§ DATA TO PROCESS
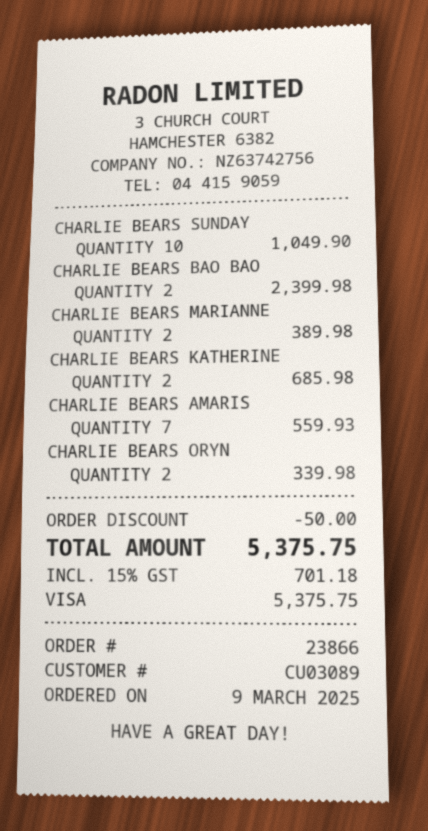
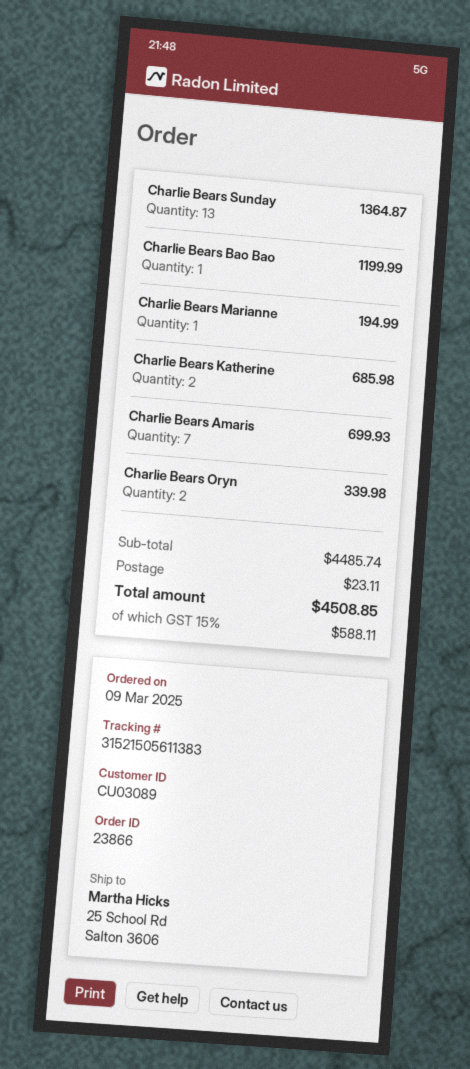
CHARLIE BEARS SUNDAY: 10 for 1049.90 -> 13 for 1364.87
CHARLIE BEARS BAO BAO: 2 for 2399.98 -> 1 for 1199.99
CHARLIE BEARS MARIANNE: 2 for 389.98 -> 1 for 194.99
CHARLIE BEARS AMARIS: 7 for 559.93 -> 7 for 699.93
discount: 50.00 -> none
shipping: none -> 23.11
tax: 15% = 701.18 -> 15% = 588.11
total: 5375.75 -> 4508.85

§ WORK INSTRUCTION
Print the listing above in full, exactly as written. Omit any pictures.

§ ANSWER TO THIS PROBLEM
CHARLIE BEARS SUNDAY: 10 for 1049.90 -> 13 for 1364.87
CHARLIE BEARS BAO BAO: 2 for 2399.98 -> 1 for 1199.99
CHARLIE BEARS MARIANNE: 2 for 389.98 -> 1 for 194.99
CHARLIE BEARS AMARIS: 7 for 559.93 -> 7 for 699.93
discount: 50.00 -> none
shipping: none -> 23.11
tax: 15% = 701.18 -> 15% = 588.11
total: 5375.75 -> 4508.85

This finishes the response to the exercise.